======== MATERIAL FOR THIS EXERCISE ========

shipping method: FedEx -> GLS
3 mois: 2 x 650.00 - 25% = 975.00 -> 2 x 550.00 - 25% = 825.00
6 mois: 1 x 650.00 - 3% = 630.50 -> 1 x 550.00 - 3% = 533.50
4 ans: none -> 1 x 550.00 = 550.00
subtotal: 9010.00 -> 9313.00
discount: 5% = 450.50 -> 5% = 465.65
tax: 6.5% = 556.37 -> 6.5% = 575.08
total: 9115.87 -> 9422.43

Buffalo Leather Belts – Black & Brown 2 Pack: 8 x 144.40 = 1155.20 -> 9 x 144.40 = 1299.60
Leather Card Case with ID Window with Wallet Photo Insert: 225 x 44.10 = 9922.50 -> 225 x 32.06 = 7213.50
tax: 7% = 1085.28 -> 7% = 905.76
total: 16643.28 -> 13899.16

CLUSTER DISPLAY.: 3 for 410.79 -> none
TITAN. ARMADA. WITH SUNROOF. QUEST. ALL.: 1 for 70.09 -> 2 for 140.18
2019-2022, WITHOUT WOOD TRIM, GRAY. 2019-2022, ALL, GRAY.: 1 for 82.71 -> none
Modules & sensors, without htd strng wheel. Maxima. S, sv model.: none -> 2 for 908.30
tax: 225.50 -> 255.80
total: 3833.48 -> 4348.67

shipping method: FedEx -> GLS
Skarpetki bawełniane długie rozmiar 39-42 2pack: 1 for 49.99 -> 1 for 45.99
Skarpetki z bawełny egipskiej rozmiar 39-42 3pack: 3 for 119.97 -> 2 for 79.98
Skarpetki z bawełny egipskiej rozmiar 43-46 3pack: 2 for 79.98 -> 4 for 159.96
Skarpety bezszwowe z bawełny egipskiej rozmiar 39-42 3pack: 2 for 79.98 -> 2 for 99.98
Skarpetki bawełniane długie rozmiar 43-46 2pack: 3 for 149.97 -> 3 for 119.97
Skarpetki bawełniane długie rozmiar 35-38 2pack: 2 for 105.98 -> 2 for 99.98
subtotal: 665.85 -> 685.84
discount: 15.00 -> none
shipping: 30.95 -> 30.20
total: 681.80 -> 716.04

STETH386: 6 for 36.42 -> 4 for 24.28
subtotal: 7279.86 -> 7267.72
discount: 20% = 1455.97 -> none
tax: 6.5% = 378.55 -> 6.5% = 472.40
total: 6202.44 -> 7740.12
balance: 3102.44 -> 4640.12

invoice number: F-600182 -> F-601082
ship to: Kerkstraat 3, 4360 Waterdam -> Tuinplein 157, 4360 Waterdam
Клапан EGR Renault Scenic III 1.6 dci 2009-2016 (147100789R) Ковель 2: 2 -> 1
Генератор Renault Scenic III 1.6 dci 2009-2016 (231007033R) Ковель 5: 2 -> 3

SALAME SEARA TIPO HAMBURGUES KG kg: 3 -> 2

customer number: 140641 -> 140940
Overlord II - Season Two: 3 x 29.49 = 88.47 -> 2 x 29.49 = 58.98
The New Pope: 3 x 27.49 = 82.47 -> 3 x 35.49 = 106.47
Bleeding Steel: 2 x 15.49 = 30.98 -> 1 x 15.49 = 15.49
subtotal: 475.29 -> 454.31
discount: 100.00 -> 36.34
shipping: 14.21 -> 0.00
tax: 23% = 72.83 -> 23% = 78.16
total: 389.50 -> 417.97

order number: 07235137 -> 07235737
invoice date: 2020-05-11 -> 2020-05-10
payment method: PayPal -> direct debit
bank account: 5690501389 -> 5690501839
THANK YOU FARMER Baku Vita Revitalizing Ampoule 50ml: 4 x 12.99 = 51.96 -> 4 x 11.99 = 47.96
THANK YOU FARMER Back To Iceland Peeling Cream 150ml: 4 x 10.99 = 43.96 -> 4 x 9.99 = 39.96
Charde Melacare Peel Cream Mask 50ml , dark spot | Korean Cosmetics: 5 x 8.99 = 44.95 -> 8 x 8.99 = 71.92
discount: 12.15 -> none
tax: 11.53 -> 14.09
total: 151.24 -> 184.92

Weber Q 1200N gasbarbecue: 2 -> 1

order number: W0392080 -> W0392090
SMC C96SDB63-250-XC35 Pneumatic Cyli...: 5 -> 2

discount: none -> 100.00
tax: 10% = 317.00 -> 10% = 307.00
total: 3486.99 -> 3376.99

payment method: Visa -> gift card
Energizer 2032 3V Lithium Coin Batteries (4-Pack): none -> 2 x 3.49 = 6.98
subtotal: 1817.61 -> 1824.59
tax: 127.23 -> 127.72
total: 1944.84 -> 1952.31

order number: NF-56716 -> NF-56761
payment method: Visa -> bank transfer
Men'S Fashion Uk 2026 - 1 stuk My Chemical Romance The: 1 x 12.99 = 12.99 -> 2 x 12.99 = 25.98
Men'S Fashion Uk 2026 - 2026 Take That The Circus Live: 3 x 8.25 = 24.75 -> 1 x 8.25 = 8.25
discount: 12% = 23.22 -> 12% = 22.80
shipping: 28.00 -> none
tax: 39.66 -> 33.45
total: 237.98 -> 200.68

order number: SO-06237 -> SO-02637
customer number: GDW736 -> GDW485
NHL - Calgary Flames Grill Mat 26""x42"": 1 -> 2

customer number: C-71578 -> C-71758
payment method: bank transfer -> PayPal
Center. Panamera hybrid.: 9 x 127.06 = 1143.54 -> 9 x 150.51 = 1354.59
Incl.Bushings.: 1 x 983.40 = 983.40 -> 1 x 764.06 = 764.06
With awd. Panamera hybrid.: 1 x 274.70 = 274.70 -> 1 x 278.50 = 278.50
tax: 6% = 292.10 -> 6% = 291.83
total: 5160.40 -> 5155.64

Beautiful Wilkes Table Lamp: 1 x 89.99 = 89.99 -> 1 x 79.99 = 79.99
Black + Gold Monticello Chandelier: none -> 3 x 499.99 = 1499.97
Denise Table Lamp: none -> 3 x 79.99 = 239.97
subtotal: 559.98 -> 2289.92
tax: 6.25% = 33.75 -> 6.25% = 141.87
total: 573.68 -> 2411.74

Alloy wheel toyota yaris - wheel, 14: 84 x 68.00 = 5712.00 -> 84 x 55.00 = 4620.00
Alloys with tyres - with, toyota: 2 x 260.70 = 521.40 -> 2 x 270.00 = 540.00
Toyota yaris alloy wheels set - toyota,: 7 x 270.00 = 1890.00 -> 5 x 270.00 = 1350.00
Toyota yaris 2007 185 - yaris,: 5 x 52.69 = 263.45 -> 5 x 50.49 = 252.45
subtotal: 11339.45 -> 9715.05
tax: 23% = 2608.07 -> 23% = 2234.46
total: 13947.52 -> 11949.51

========

TASK ITEM → Every line of the records above needs to be given again exactly.

SOLUTION TO THIS EXERCISE →
shipping method: FedEx -> GLS
3 mois: 2 x 650.00 - 25% = 975.00 -> 2 x 550.00 - 25% = 825.00
6 mois: 1 x 650.00 - 3% = 630.50 -> 1 x 550.00 - 3% = 533.50
4 ans: none -> 1 x 550.00 = 550.00
subtotal: 9010.00 -> 9313.00
discount: 5% = 450.50 -> 5% = 465.65
tax: 6.5% = 556.37 -> 6.5% = 575.08
total: 9115.87 -> 9422.43

Buffalo Leather Belts – Black & Brown 2 Pack: 8 x 144.40 = 1155.20 -> 9 x 144.40 = 1299.60
Leather Card Case with ID Window with Wallet Photo Insert: 225 x 44.10 = 9922.50 -> 225 x 32.06 = 7213.50
tax: 7% = 1085.28 -> 7% = 905.76
total: 16643.28 -> 13899.16

CLUSTER DISPLAY.: 3 for 410.79 -> none
TITAN. ARMADA. WITH SUNROOF. QUEST. ALL.: 1 for 70.09 -> 2 for 140.18
2019-2022, WITHOUT WOOD TRIM, GRAY. 2019-2022, ALL, GRAY.: 1 for 82.71 -> none
Modules & sensors, without htd strng wheel. Maxima. S, sv model.: none -> 2 for 908.30
tax: 225.50 -> 255.80
total: 3833.48 -> 4348.67

shipping method: FedEx -> GLS
Skarpetki bawełniane długie rozmiar 39-42 2pack: 1 for 49.99 -> 1 for 45.99
Skarpetki z bawełny egipskiej rozmiar 39-42 3pack: 3 for 119.97 -> 2 for 79.98
Skarpetki z bawełny egipskiej rozmiar 43-46 3pack: 2 for 79.98 -> 4 for 159.96
Skarpety bezszwowe z bawełny egipskiej rozmiar 39-42 3pack: 2 for 79.98 -> 2 for 99.98
Skarpetki bawełniane długie rozmiar 43-46 2pack: 3 for 149.97 -> 3 for 119.97
Skarpetki bawełniane długie rozmiar 35-38 2pack: 2 for 105.98 -> 2 for 99.98
subtotal: 665.85 -> 685.84
discount: 15.00 -> none
shipping: 30.95 -> 30.20
total: 681.80 -> 716.04

STETH386: 6 for 36.42 -> 4 for 24.28
subtotal: 7279.86 -> 7267.72
discount: 20% = 1455.97 -> none
tax: 6.5% = 378.55 -> 6.5% = 472.40
total: 6202.44 -> 7740.12
balance: 3102.44 -> 4640.12

invoice number: F-600182 -> F-601082
ship to: Kerkstraat 3, 4360 Waterdam -> Tuinplein 157, 4360 Waterdam
Клапан EGR Renault Scenic III 1.6 dci 2009-2016 (147100789R) Ковель 2: 2 -> 1
Генератор Renault Scenic III 1.6 dci 2009-2016 (231007033R) Ковель 5: 2 -> 3

SALAME SEARA TIPO HAMBURGUES KG kg: 3 -> 2

customer number: 140641 -> 140940
Overlord II - Season Two: 3 x 29.49 = 88.47 -> 2 x 29.49 = 58.98
The New Pope: 3 x 27.49 = 82.47 -> 3 x 35.49 = 106.47
Bleeding Steel: 2 x 15.49 = 30.98 -> 1 x 15.49 = 15.49
subtotal: 475.29 -> 454.31
discount: 100.00 -> 36.34
shipping: 14.21 -> 0.00
tax: 23% = 72.83 -> 23% = 78.16
total: 389.50 -> 417.97

order number: 07235137 -> 07235737
invoice date: 2020-05-11 -> 2020-05-10
payment method: PayPal -> direct debit
bank account: 5690501389 -> 5690501839
THANK YOU FARMER Baku Vita Revitalizing Ampoule 50ml: 4 x 12.99 = 51.96 -> 4 x 11.99 = 47.96
THANK YOU FARMER Back To Iceland Peeling Cream 150ml: 4 x 10.99 = 43.96 -> 4 x 9.99 = 39.96
Charde Melacare Peel Cream Mask 50ml , dark spot | Korean Cosmetics: 5 x 8.99 = 44.95 -> 8 x 8.99 = 71.92
discount: 12.15 -> none
tax: 11.53 -> 14.09
total: 151.24 -> 184.92

Weber Q 1200N gasbarbecue: 2 -> 1

order number: W0392080 -> W0392090
SMC C96SDB63-250-XC35 Pneumatic Cyli...: 5 -> 2

discount: none -> 100.00
tax: 10% = 317.00 -> 10% = 307.00
total: 3486.99 -> 3376.99

payment method: Visa -> gift card
Energizer 2032 3V Lithium Coin Batteries (4-Pack): none -> 2 x 3.49 = 6.98
subtotal: 1817.61 -> 1824.59
tax: 127.23 -> 127.72
total: 1944.84 -> 1952.31

order number: NF-56716 -> NF-56761
payment method: Visa -> bank transfer
Men'S Fashion Uk 2026 - 1 stuk My Chemical Romance The: 1 x 12.99 = 12.99 -> 2 x 12.99 = 25.98
Men'S Fashion Uk 2026 - 2026 Take That The Circus Live: 3 x 8.25 = 24.75 -> 1 x 8.25 = 8.25
discount: 12% = 23.22 -> 12% = 22.80
shipping: 28.00 -> none
tax: 39.66 -> 33.45
total: 237.98 -> 200.68

order number: SO-06237 -> SO-02637
customer number: GDW736 -> GDW485
NHL - Calgary Flames Grill Mat 26""x42"": 1 -> 2

customer number: C-71578 -> C-71758
payment method: bank transfer -> PayPal
Center. Panamera hybrid.: 9 x 127.06 = 1143.54 -> 9 x 150.51 = 1354.59
Incl.Bushings.: 1 x 983.40 = 983.40 -> 1 x 764.06 = 764.06
With awd. Panamera hybrid.: 1 x 274.70 = 274.70 -> 1 x 278.50 = 278.50
tax: 6% = 292.10 -> 6% = 291.83
total: 5160.40 -> 5155.64

Beautiful Wilkes Table Lamp: 1 x 89.99 = 89.99 -> 1 x 79.99 = 79.99
Black + Gold Monticello Chandelier: none -> 3 x 499.99 = 1499.97
Denise Table Lamp: none -> 3 x 79.99 = 239.97
subtotal: 559.98 -> 2289.92
tax: 6.25% = 33.75 -> 6.25% = 141.87
total: 573.68 -> 2411.74

Alloy wheel toyota yaris - wheel, 14: 84 x 68.00 = 5712.00 -> 84 x 55.00 = 4620.00
Alloys with tyres - with, toyota: 2 x 260.70 = 521.40 -> 2 x 270.00 = 540.00
Toyota yaris alloy wheels set - toyota,: 7 x 270.00 = 1890.00 -> 5 x 270.00 = 1350.00
Toyota yaris 2007 185 - yaris,: 5 x 52.69 = 263.45 -> 5 x 50.49 = 252.45
subtotal: 11339.45 -> 9715.05
tax: 23% = 2608.07 -> 23% = 2234.46
total: 13947.52 -> 11949.51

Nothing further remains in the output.